To do
What's wanted is a faithful retyping of every entry, pictures excluded.

Records for the exercise

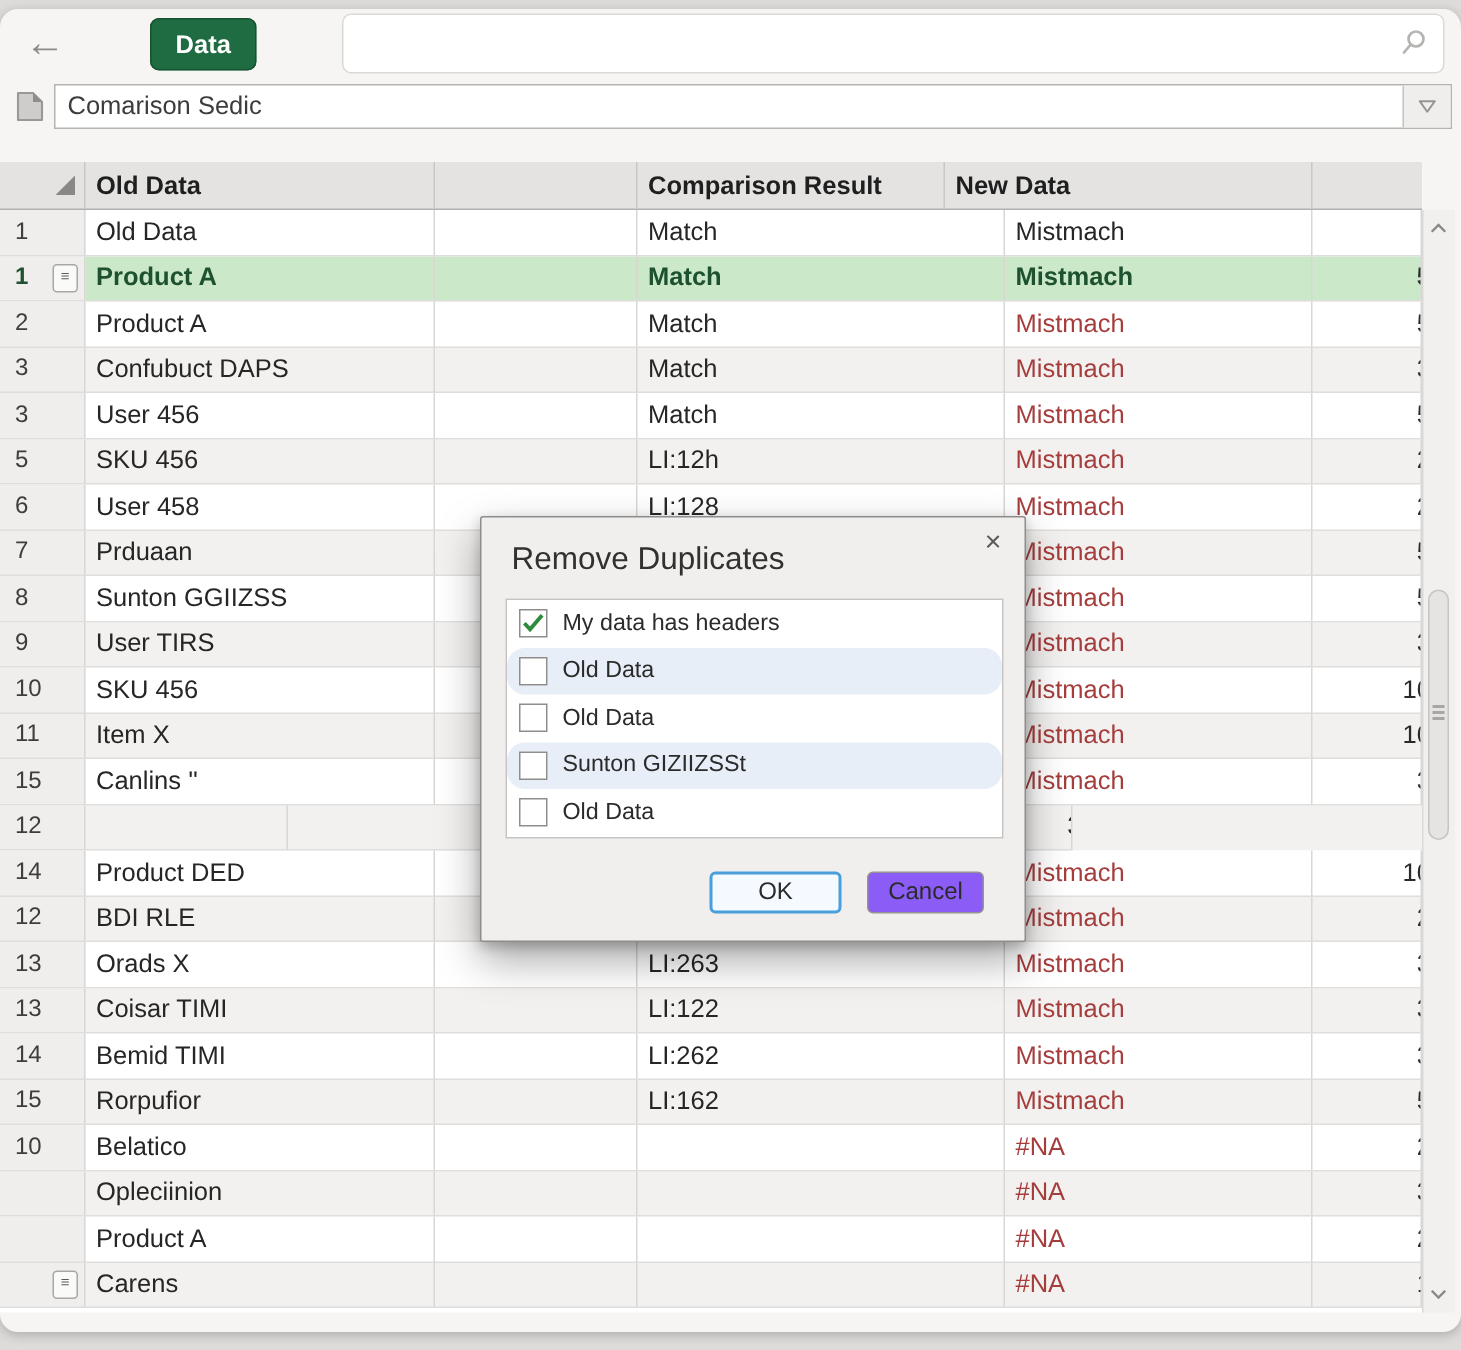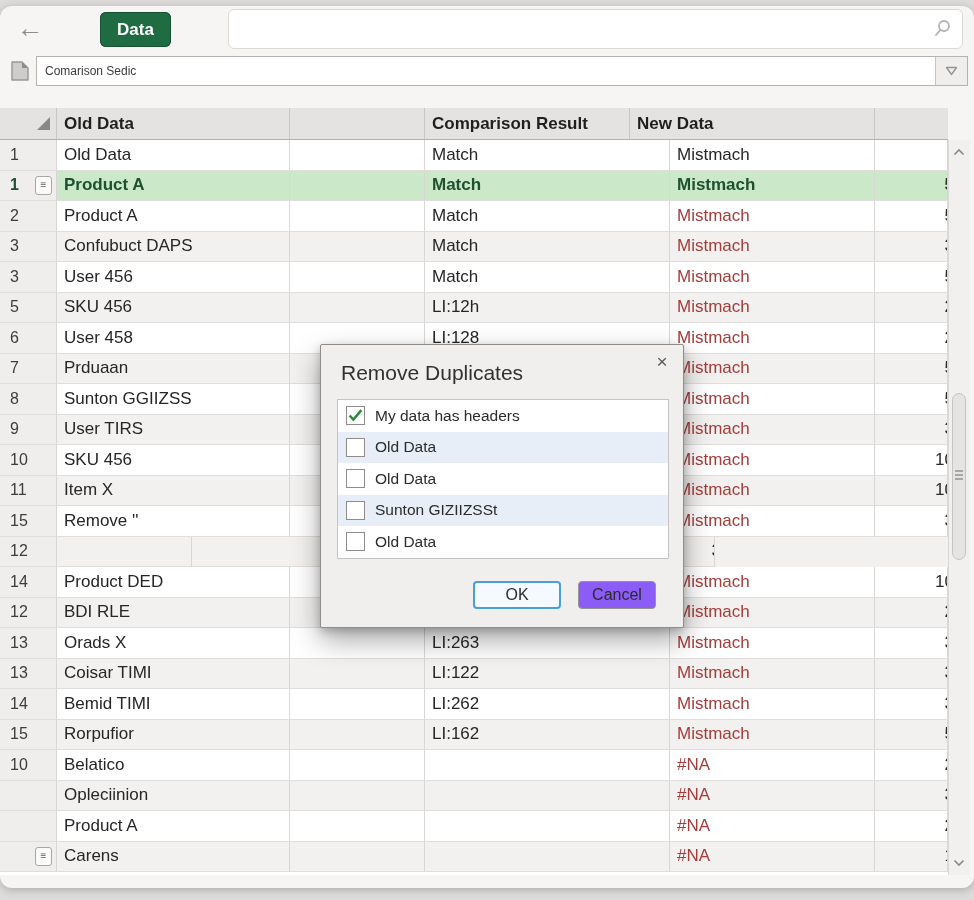--- a/index.html
+++ b/index.html
@@ -19,7 +19,7 @@
   .fxicon{position:absolute;left:8px;top:58px;}
   .fxwrap{position:absolute;left:36px;top:56px;width:932px;height:30px;background:#fff;border:1px solid #b5b3b0;box-sizing:border-box;}
   .fxinput{position:absolute;left:0;top:0;width:896px;height:28px;border:0;outline:none;font-family:"Liberation Sans",sans-serif;
-        font-size:12px;color:#3c3c3c;padding:0 8px;background:transparent;}
+        font-size:17px;color:#3c3c3c;padding:0 8px;background:transparent;}
   .fxdrop{position:absolute;right:0;top:0;width:31px;height:28px;background:#f0eeec;border-left:1px solid #c7c5c2;
         display:flex;align-items:center;justify-content:center;cursor:pointer;}
   

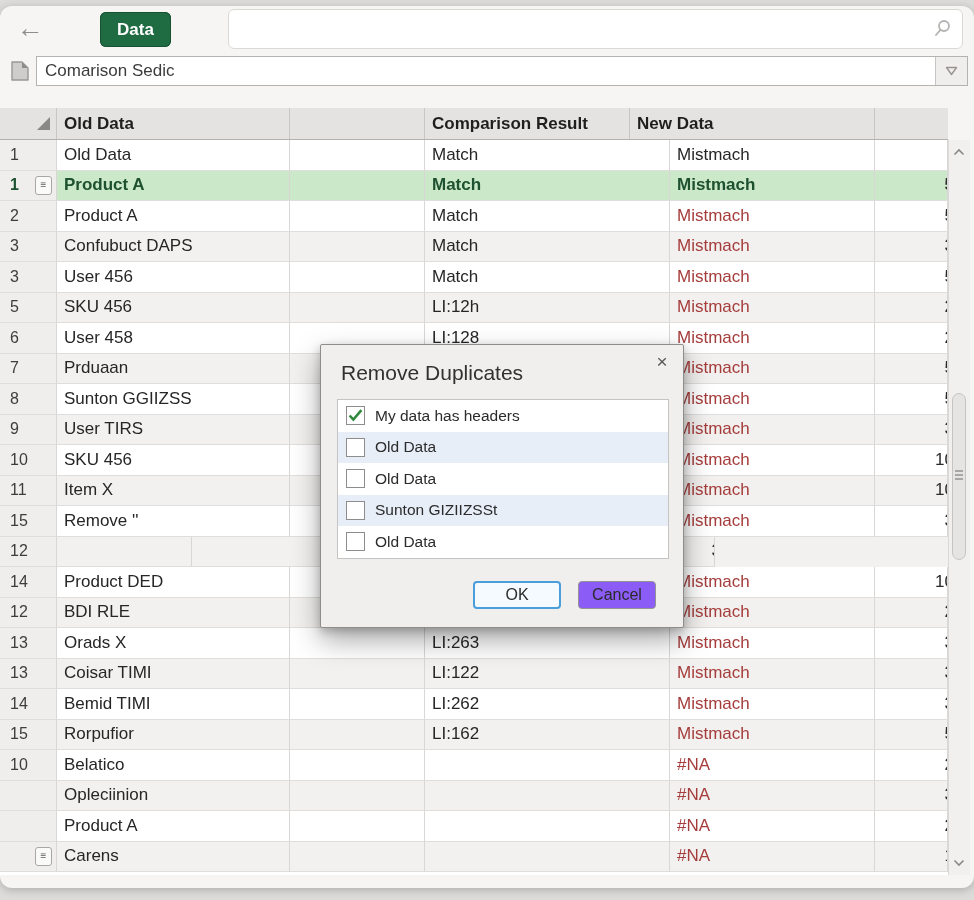--- a/index.html
+++ b/index.html
@@ -57,7 +57,7 @@
   .dlg-close{position:absolute;right:8px;top:4px;width:26px;height:26px;font-size:19px;color:#5a5856;
         display:flex;align-items:center;justify-content:center;cursor:pointer;}
   .listbox{position:absolute;left:16px;top:54px;width:330px;height:158px;background:#fff;border:1px solid #c6c4c2;overflow:hidden;}
-  .li{display:flex;align-items:center;height:31.5px;padding-left:8px;font-size:15.5px;color:#2b2b2b;box-sizing:border-box;}
+  .li{display:flex;align-items:center;height:31.5px;padding-left:8px;font-size:15.5px;color:#2b2b2b;box-sizing:border-box;border-radius:12px;}
   .li.blue{background:#e7eef8;}
   .cb{width:19px;height:19px;border:1px solid #8f8d8b;background:#fff;margin-right:10px;box-sizing:border-box;
         display:flex;align-items:center;justify-content:center;}

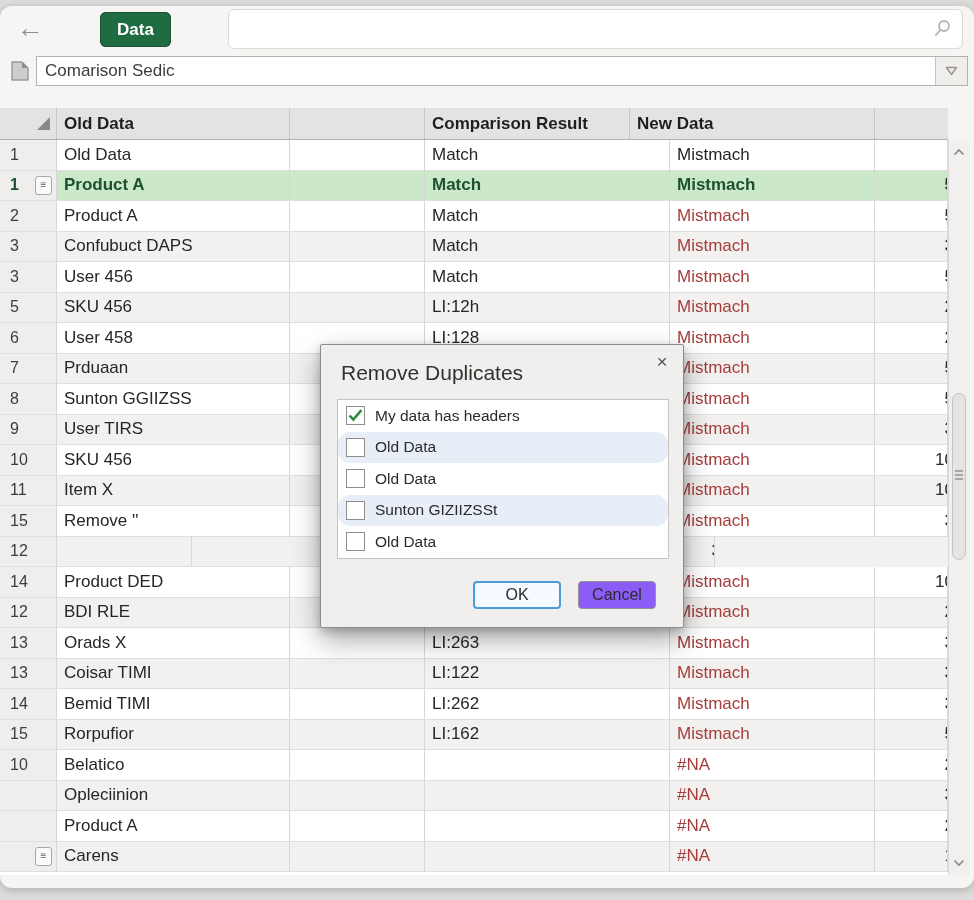--- a/index.html
+++ b/index.html
@@ -232,7 +232,7 @@
         </div>
         <div class="row">
           <div class="c cnum w-num">15</div>
-          <div class="c w-a">Remove ''</div>
+          <div class="c w-a">Canlins ''</div>
           <div class="c w-b"></div>
           <div class="c w-c"></div>
           <div class="c w-d res-red">Mistmach</div>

Expected answer
--- a/index.html
+++ b/index.html
@@ -19,7 +19,7 @@
   .fxicon{position:absolute;left:8px;top:58px;}
   .fxwrap{position:absolute;left:36px;top:56px;width:932px;height:30px;background:#fff;border:1px solid #b5b3b0;box-sizing:border-box;}
   .fxinput{position:absolute;left:0;top:0;width:896px;height:28px;border:0;outline:none;font-family:"Liberation Sans",sans-serif;
-        font-size:12px;color:#3c3c3c;padding:0 8px;background:transparent;}
+        font-size:17px;color:#3c3c3c;padding:0 8px;background:transparent;}
   .fxdrop{position:absolute;right:0;top:0;width:31px;height:28px;background:#f0eeec;border-left:1px solid #c7c5c2;
         display:flex;align-items:center;justify-content:center;cursor:pointer;}
   

--- a/index.html
+++ b/index.html
@@ -57,7 +57,7 @@
   .dlg-close{position:absolute;right:8px;top:4px;width:26px;height:26px;font-size:19px;color:#5a5856;
         display:flex;align-items:center;justify-content:center;cursor:pointer;}
   .listbox{position:absolute;left:16px;top:54px;width:330px;height:158px;background:#fff;border:1px solid #c6c4c2;overflow:hidden;}
-  .li{display:flex;align-items:center;height:31.5px;padding-left:8px;font-size:15.5px;color:#2b2b2b;box-sizing:border-box;}
+  .li{display:flex;align-items:center;height:31.5px;padding-left:8px;font-size:15.5px;color:#2b2b2b;box-sizing:border-box;border-radius:12px;}
   .li.blue{background:#e7eef8;}
   .cb{width:19px;height:19px;border:1px solid #8f8d8b;background:#fff;margin-right:10px;box-sizing:border-box;
         display:flex;align-items:center;justify-content:center;}

--- a/index.html
+++ b/index.html
@@ -232,7 +232,7 @@
         </div>
         <div class="row">
           <div class="c cnum w-num">15</div>
-          <div class="c w-a">Remove ''</div>
+          <div class="c w-a">Canlins ''</div>
           <div class="c w-b"></div>
           <div class="c w-c"></div>
           <div class="c w-d res-red">Mistmach</div>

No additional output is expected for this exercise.